» **Entries shown**

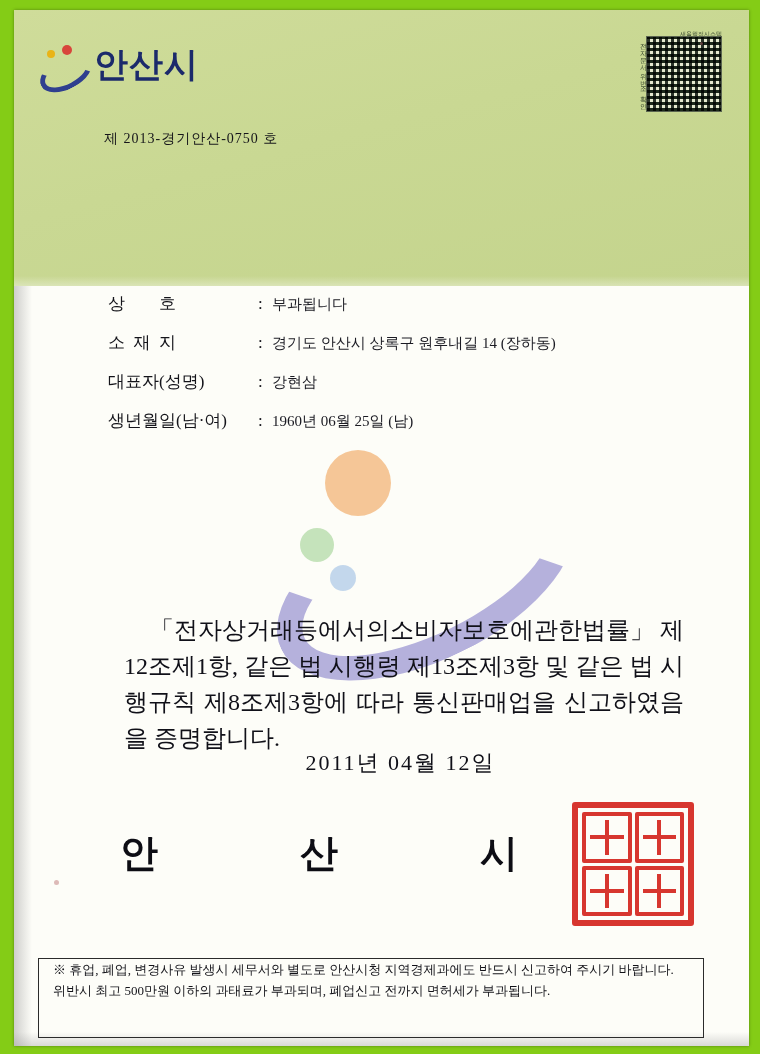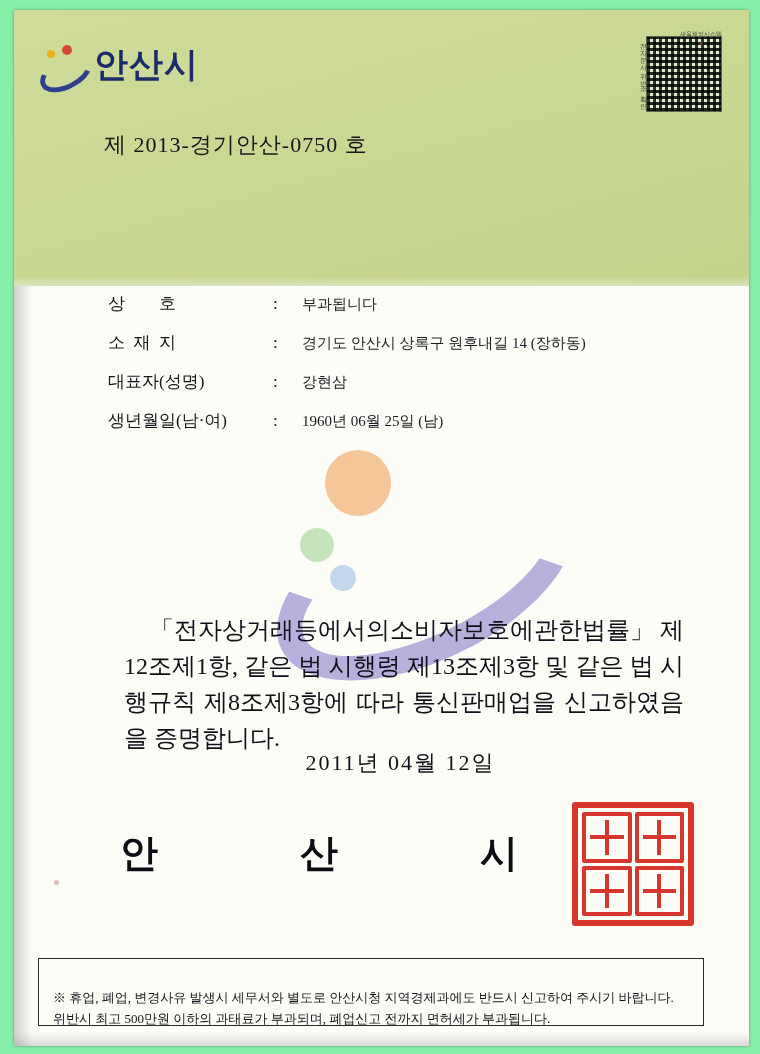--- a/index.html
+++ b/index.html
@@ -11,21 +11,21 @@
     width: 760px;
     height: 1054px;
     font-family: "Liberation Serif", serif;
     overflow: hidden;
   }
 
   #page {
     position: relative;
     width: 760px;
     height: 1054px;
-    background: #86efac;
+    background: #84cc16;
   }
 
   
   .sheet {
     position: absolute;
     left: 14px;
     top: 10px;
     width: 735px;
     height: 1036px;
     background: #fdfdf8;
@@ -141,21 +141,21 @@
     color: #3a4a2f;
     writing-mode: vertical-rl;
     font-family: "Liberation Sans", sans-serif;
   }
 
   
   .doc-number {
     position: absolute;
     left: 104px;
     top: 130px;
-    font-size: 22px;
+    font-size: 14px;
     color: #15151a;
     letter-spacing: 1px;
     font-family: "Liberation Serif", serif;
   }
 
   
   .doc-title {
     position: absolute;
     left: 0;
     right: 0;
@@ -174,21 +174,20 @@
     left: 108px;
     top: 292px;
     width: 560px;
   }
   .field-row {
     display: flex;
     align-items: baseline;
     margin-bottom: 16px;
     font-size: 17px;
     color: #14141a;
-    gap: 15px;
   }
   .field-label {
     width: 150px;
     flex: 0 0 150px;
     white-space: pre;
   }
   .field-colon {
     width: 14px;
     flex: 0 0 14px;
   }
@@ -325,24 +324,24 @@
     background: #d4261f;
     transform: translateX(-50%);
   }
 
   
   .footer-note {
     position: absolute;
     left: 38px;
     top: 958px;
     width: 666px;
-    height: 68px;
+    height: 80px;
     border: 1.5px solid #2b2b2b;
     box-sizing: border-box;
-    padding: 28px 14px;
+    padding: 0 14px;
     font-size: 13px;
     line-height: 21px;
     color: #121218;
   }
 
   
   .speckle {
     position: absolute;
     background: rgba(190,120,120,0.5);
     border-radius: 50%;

» **Try it**
Could you give back the full listing word for word, leaving out the images?

» **Answer section**
--- a/index.html
+++ b/index.html
@@ -11,21 +11,21 @@
     width: 760px;
     height: 1054px;
     font-family: "Liberation Serif", serif;
     overflow: hidden;
   }
 
   #page {
     position: relative;
     width: 760px;
     height: 1054px;
-    background: #86efac;
+    background: #84cc16;
   }
 
   
   .sheet {
     position: absolute;
     left: 14px;
     top: 10px;
     width: 735px;
     height: 1036px;
     background: #fdfdf8;
@@ -141,21 +141,21 @@
     color: #3a4a2f;
     writing-mode: vertical-rl;
     font-family: "Liberation Sans", sans-serif;
   }
 
   
   .doc-number {
     position: absolute;
     left: 104px;
     top: 130px;
-    font-size: 22px;
+    font-size: 14px;
     color: #15151a;
     letter-spacing: 1px;
     font-family: "Liberation Serif", serif;
   }
 
   
   .doc-title {
     position: absolute;
     left: 0;
     right: 0;
@@ -174,21 +174,20 @@
     left: 108px;
     top: 292px;
     width: 560px;
   }
   .field-row {
     display: flex;
     align-items: baseline;
     margin-bottom: 16px;
     font-size: 17px;
     color: #14141a;
-    gap: 15px;
   }
   .field-label {
     width: 150px;
     flex: 0 0 150px;
     white-space: pre;
   }
   .field-colon {
     width: 14px;
     flex: 0 0 14px;
   }
@@ -325,24 +324,24 @@
     background: #d4261f;
     transform: translateX(-50%);
   }
 
   
   .footer-note {
     position: absolute;
     left: 38px;
     top: 958px;
     width: 666px;
-    height: 68px;
+    height: 80px;
     border: 1.5px solid #2b2b2b;
     box-sizing: border-box;
-    padding: 28px 14px;
+    padding: 0 14px;
     font-size: 13px;
     line-height: 21px;
     color: #121218;
   }
 
   
   .speckle {
     position: absolute;
     background: rgba(190,120,120,0.5);
     border-radius: 50%;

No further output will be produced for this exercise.